The INSTC as it is imagined is nothing less than a geopolitical game-changer: a 7,200-km trade corridor linking St. Petersburg to Mumbai, one that wires India into the trade circuits of Central Asia and enables Russia to reach new and lucrative markets in the Global South via the Persian Gulf.

For India, the INSTC represents a homegrown alternative to China’s Belt and Road, a new avenue into European markets, a fount of cheap coal and oil from Russia, and an insurance policy should there ever be a falling out with the West. For Russia, it offers an escape from the vice of Western sanctions and a promise of privileged position in the trade flows of tomorrow. For Iran and Azerbaijan, the INSTC is an opportunity to extract developmental and trade concessions from the project’s primary backers. And for the BRICS, the INSTC is a chance to flex the bloc’s muscles by actualizing a project that reroutes trade flows beyond the reach of US sanctions.

This is the vision of the INSTC. The reality, however, is entirely different, as the project has been largely stalled for over 20 years, now requiring significant investments to fill rail gaps and expand terminal capacity in the Caspian Sea legs. Moreover, US sanctions continue to hang like a sword over the project, sapping its momentum.

This backgrounder will assess these risks while examining the interests and regional geopolitics behind the INSTC trade corridor.

The Evolving Geopolitics of the INSTC

The INSTC is not a new vision, having been originally mooted in 2000 and then ratified by India, Iran, and Russia in 2002. It wasn’t long before the original three were joined by other interested parties, including Azerbaijan, Armenia, Belarus, Kazakhstan, Kyrgyzstan, Tajikistan, Turkey, Ukraine, Oman, and even Syria – all of which saw value in the INSTC drive to establish a direct trade route between the Indian Ocean, Persian Gulf, and the Caspian Sea, and then further into Northern Europe via Russia. From a raw efficiency perspective, the INSTC route represents an attractive alternative to traditional Suez Canal trade flows, with the potential to reduce transit times by up to 40% and freight costs by up to 30%.
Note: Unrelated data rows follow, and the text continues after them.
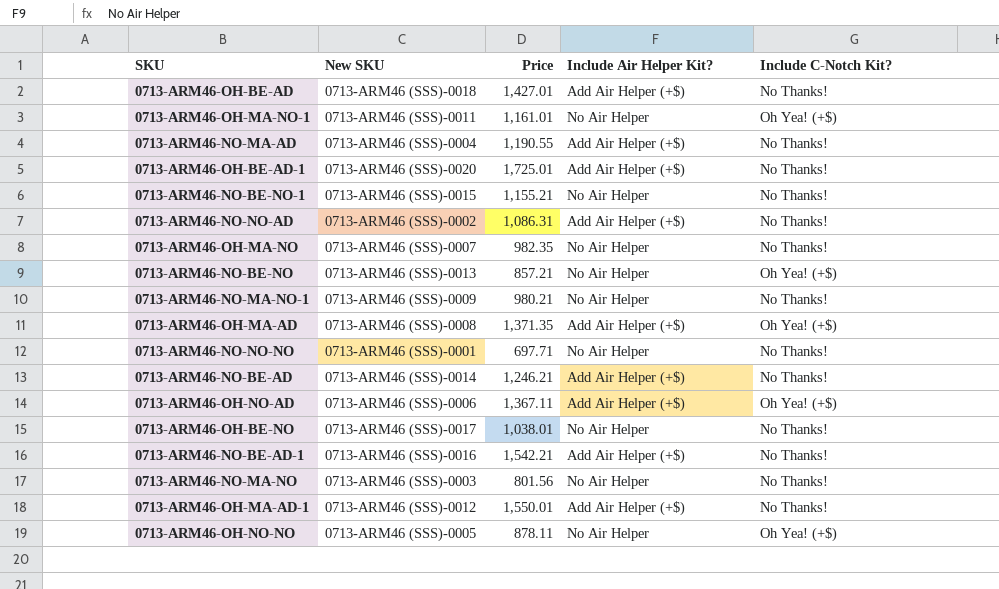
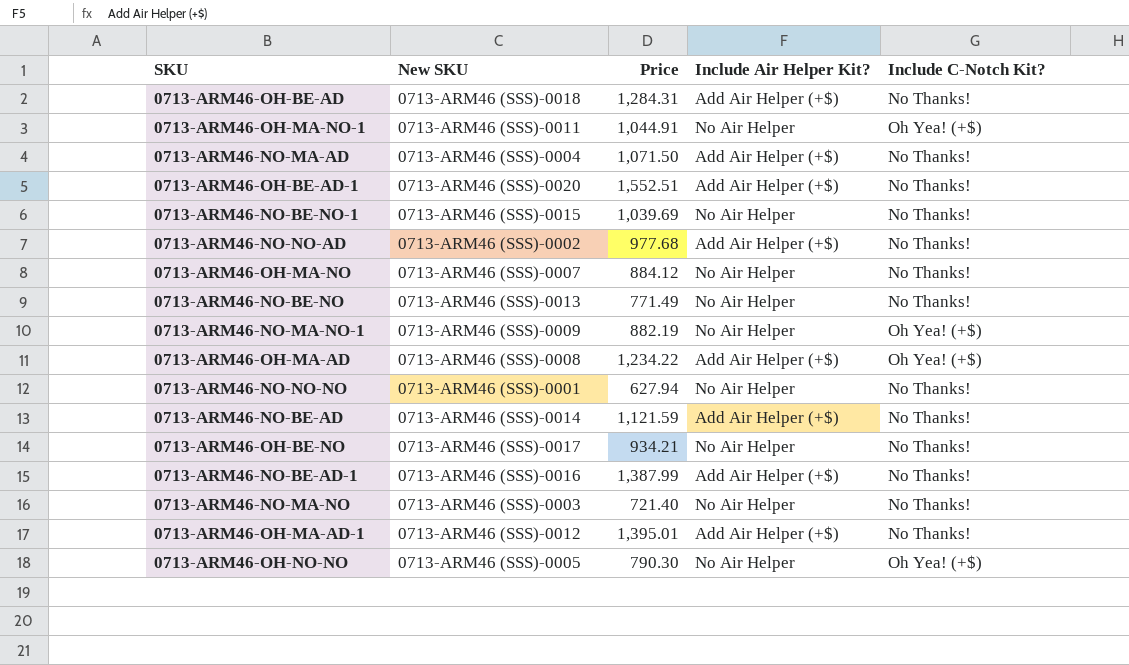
row 0713-ARM46-OH-NO-AD: 0713-ARM46 (SSS)-0006 | 1,367.11 | Add Air Helper (+$) | Oh Yea! (+$) -> none
0713-ARM46-OH-BE-AD | Price: 1,427.01 -> 1,284.31
0713-ARM46-OH-MA-NO-1 | Price: 1,161.01 -> 1,044.91
0713-ARM46-NO-MA-AD | Price: 1,190.55 -> 1,071.50
0713-ARM46-OH-BE-AD-1 | Price: 1,725.01 -> 1,552.51
0713-ARM46-NO-BE-NO-1 | Price: 1,155.21 -> 1,039.69
0713-ARM46-NO-NO-AD | Price: 1,086.31 -> 977.68
0713-ARM46-OH-MA-NO | Price: 982.35 -> 884.12
0713-ARM46-NO-BE-NO | Price: 857.21 -> 771.49
0713-ARM46-NO-BE-NO | Include C-Notch Kit?: Oh Yea! (+$) -> No Thanks!
0713-ARM46-NO-MA-NO-1 | Price: 980.21 -> 882.19
0713-ARM46-NO-MA-NO-1 | Include C-Notch Kit?: No Thanks! -> Oh Yea! (+$)
0713-ARM46-OH-MA-AD | Price: 1,371.35 -> 1,234.22
0713-ARM46-NO-NO-NO | Price: 697.71 -> 627.94
0713-ARM46-NO-BE-AD | Price: 1,246.21 -> 1,121.59
0713-ARM46-OH-BE-NO | Price: 1,038.01 -> 934.21
0713-ARM46-NO-BE-AD-1 | Price: 1,542.21 -> 1,387.99
0713-ARM46-NO-MA-NO | Price: 801.56 -> 721.40
0713-ARM46-OH-MA-AD-1 | Price: 1,550.01 -> 1,395.01
0713-ARM46-OH-NO-NO | Price: 878.11 -> 790.30

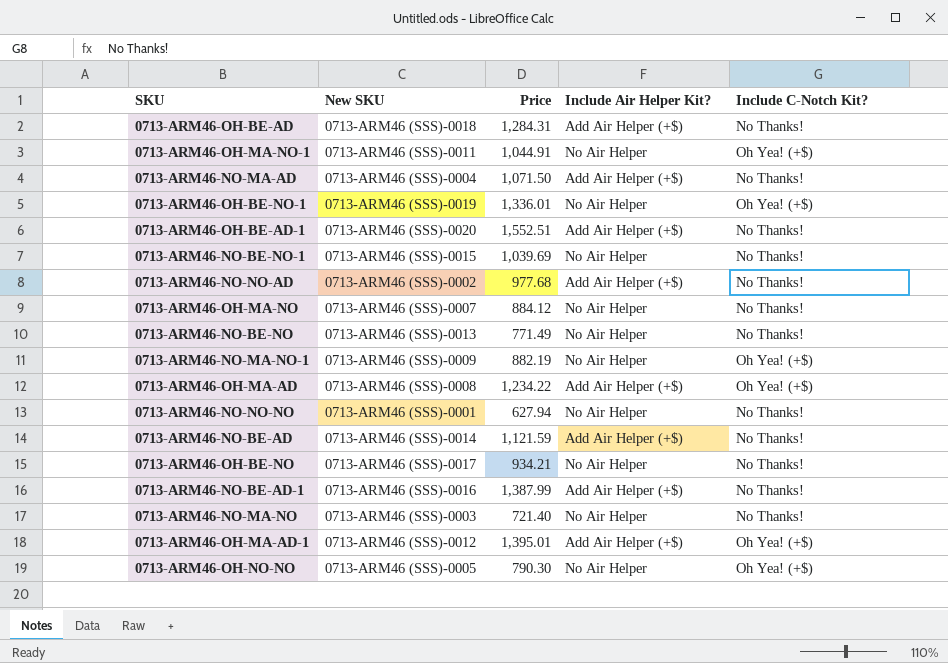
row 0713-ARM46-OH-BE-NO-1: none -> 0713-ARM46 (SSS)-0019 | 1,336.01 | No Air Helper | Oh Yea! (+$)
0713-ARM46-OH-MA-AD-1 | Include C-Notch Kit?: No Thanks! -> Oh Yea! (+$)

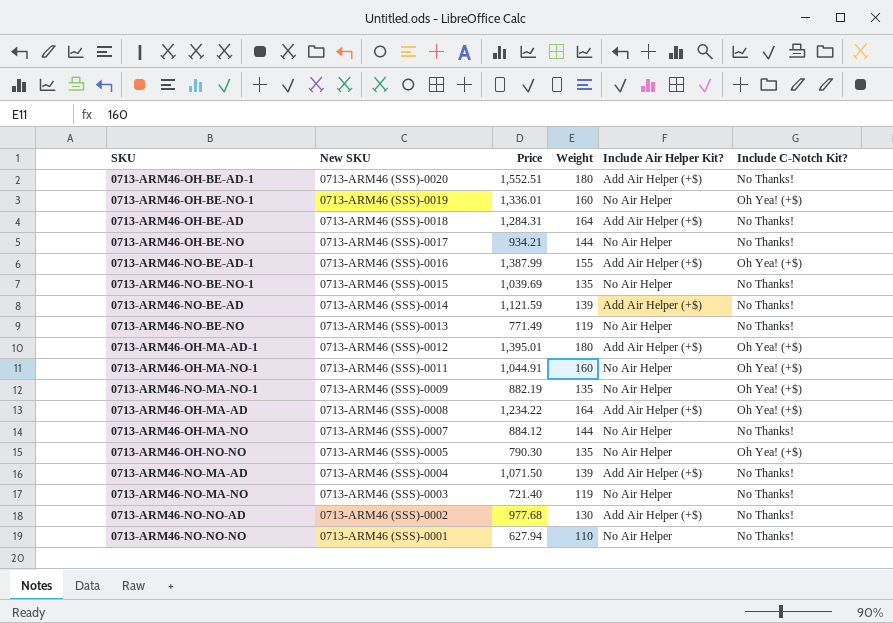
row order: none -> New SKU descending
column Weight | position: none -> 4
0713-ARM46-NO-BE-AD-1 | Include C-Notch Kit?: No Thanks! -> Oh Yea! (+$)

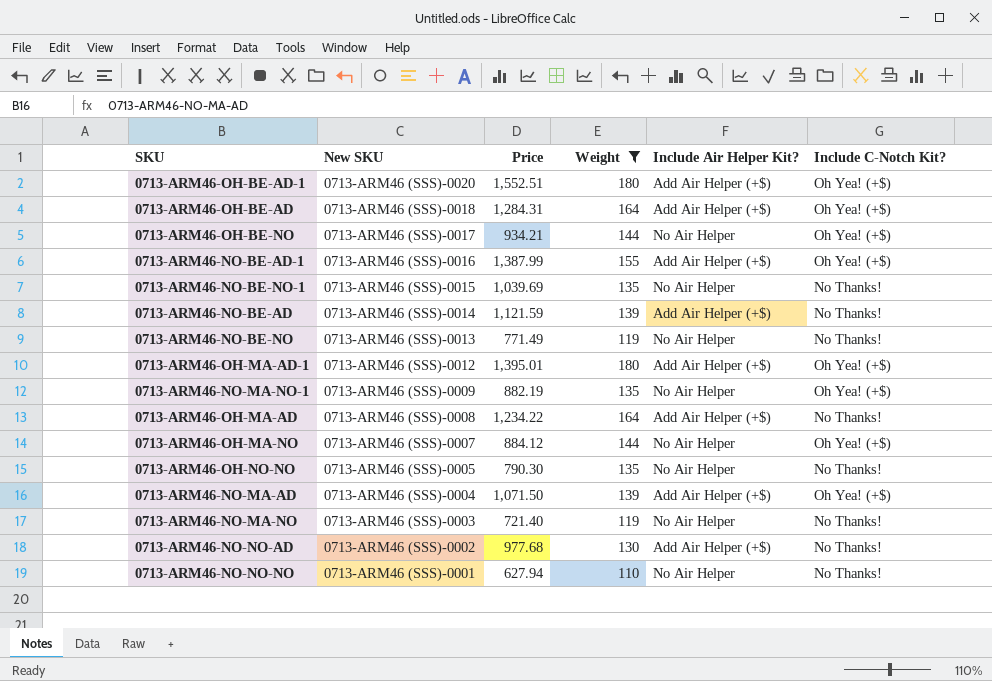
filter: none -> Weight != 160
0713-ARM46-OH-BE-AD-1 | Include C-Notch Kit?: No Thanks! -> Oh Yea! (+$)
0713-ARM46-OH-BE-AD | Include C-Notch Kit?: No Thanks! -> Oh Yea! (+$)
0713-ARM46-OH-BE-NO | Include C-Notch Kit?: No Thanks! -> Oh Yea! (+$)
0713-ARM46-OH-MA-AD | Include C-Notch Kit?: Oh Yea! (+$) -> No Thanks!
0713-ARM46-OH-MA-NO | Include C-Notch Kit?: No Thanks! -> Oh Yea! (+$)
0713-ARM46-OH-NO-NO | Include C-Notch Kit?: Oh Yea! (+$) -> No Thanks!
0713-ARM46-NO-MA-AD | Include C-Notch Kit?: No Thanks! -> Oh Yea! (+$)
Fast-forward nearly 25 years and the INSTC project has still not been realized. This glacial pace is more a consequence of geopolitics than anything else, as the project was and remains a lucrative endeavor for all states involved. The delays mostly trace back to Iran, a founding member and key leg of the trade corridor, which has often been targeted by Western sanctions to the detriment of the INSTC. These include the so-called Axis of Evil-era sanctions, nuclear proliferation-related sanctions, and terrorism-related sanctions dating back to the 1990s, all of which have at various times made it difficult for Indian and Russian companies to operate in Iran.

The 2015 Joint Comprehensive Plan of Action (JCPOA), signed by Iran and several world powers including the United States, was assumed to be a turning point. The agreement lifted sanctions and paved the way for the INSTC’s return to the region’s diplomatic agenda. India wasted no time in moving forward, signing an MOU to develop and operate Iran’s Chabahar Port, a rival to Pakistan’s Gwardar Port and presumed terminal of choice for the INSTC. But then in 2018, Iran became state non-grata once again when the Trump administration pulled out of the JCPOA and began re-applying sanctions.
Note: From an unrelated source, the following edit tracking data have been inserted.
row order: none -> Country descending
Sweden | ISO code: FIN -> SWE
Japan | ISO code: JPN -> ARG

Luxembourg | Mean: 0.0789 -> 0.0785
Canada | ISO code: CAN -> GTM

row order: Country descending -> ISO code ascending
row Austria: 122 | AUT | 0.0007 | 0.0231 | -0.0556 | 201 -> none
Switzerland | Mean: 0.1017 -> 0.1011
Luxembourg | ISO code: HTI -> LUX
Yet this new sanction regime has failed to put a halt to the INSTC like before. On the contrary, the trade corridor remains high on the agenda in bilateral meetings between member states, and India is determined as ever to develop Chabahar Port in Iran. Slowly but surely, the project is set to become a cause célèbre of the BRICS bloc, with INSTC-member Azerbaijan now potentially in line for BRICS membership.

What has changed? Geopolitics. The world of 2024 is not that of two decades ago, and the middle powers of the INSTC are much more willing to assert their own interests at the expense of Washington’s preference. So much is evident when one assesses the interests and strategies of the main INSTC players.
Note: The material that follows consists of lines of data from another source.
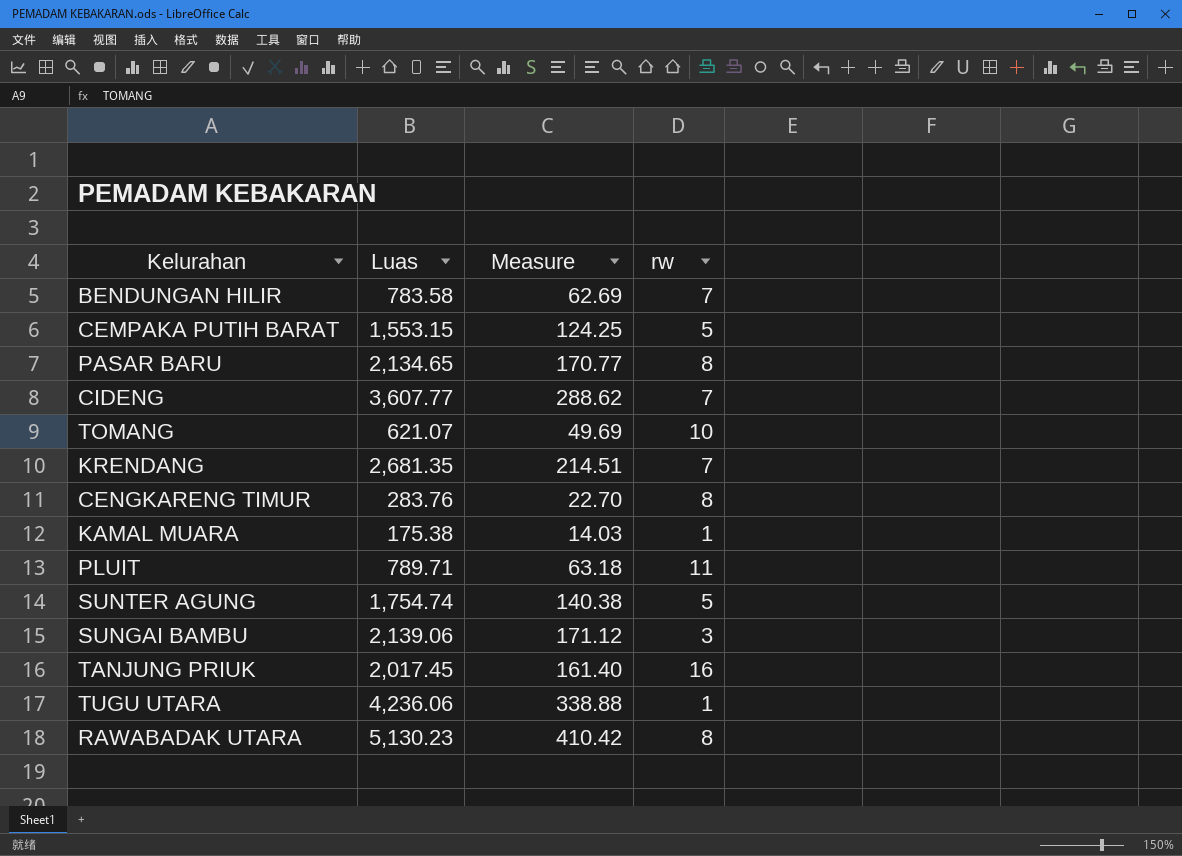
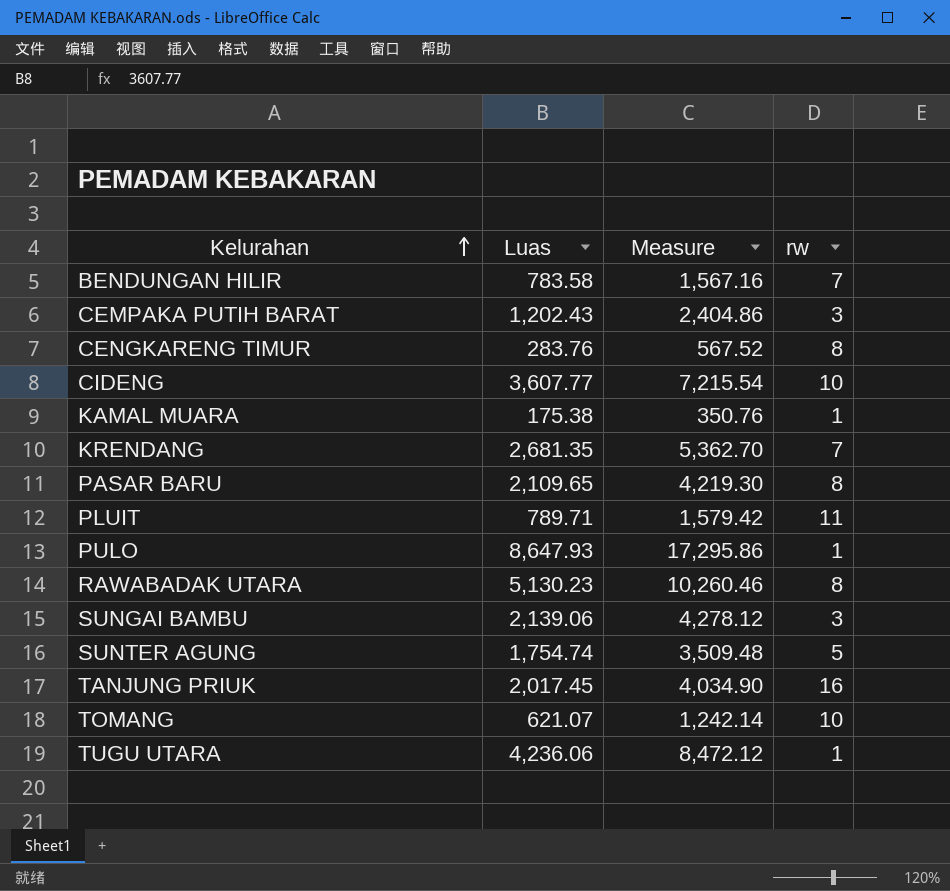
row order: none -> Kelurahan ascending
column Measure | formula: [Luas] * 0.08 -> [Luas] * 2
CEMPAKA PUTIH BARAT | Luas: 1,553.15 -> 1,202.43
CEMPAKA PUTIH BARAT | rw: 5 -> 3
CIDENG | rw: 7 -> 10
PASAR BARU | Luas: 2,134.65 -> 2,109.65
row PULO: none -> 8,647.93 | 17,295.86 | 1

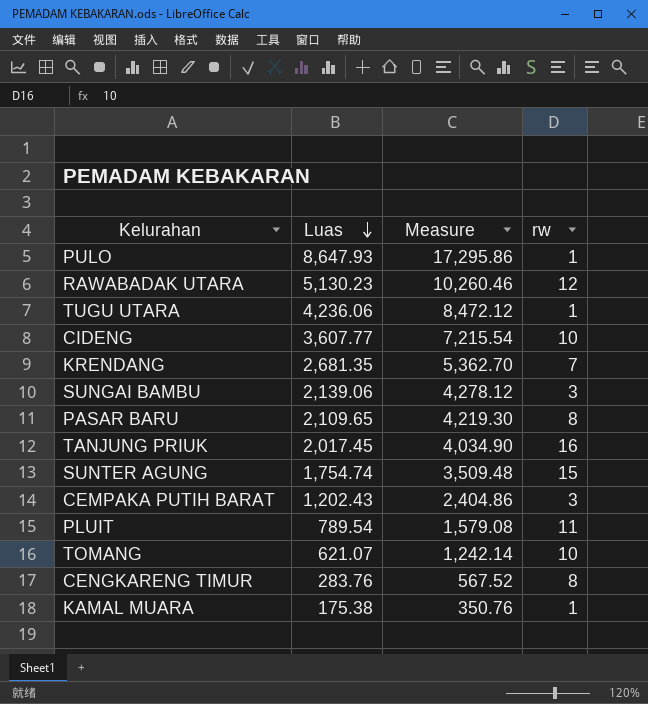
row order: Kelurahan ascending -> Luas descending
row BENDUNGAN HILIR: 783.58 | 1,567.16 | 7 -> none
RAWABADAK UTARA | rw: 8 -> 12
SUNTER AGUNG | rw: 5 -> 15
PLUIT | Luas: 789.71 -> 789.54
PLUIT | Measure: 1,579.42 -> 1,579.08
India’s Role and Interests

The first and arguably most important of the main INSTC backers is India, which has long viewed the trade corridor as indispensable for strengthening its trade ties with Central Asia, a region that is rich in hydrocarbons and highly geopolitically significant. Critically, however, these trade links must be forged without the involvement of New Delhi’s arch-rival, Pakistan. The permanently fraught status of India-Pakistan relations explains why the first leg of the INSTC is maritime rather than over land. The INSTC’s linking up at Chabahar Port is another geopolitically loaded decision, as it allows for Indian access to the critical Afghanistan market via a new Iranian rail link from Chabahar to Zahedan. Any advance in trade relations between India and Afghanistan reduces the latter’s historical economic overreliance on Pakistan, thus eroding the ‘strategic depth’ that Islamabad has long enjoyed in Afghan politics and society.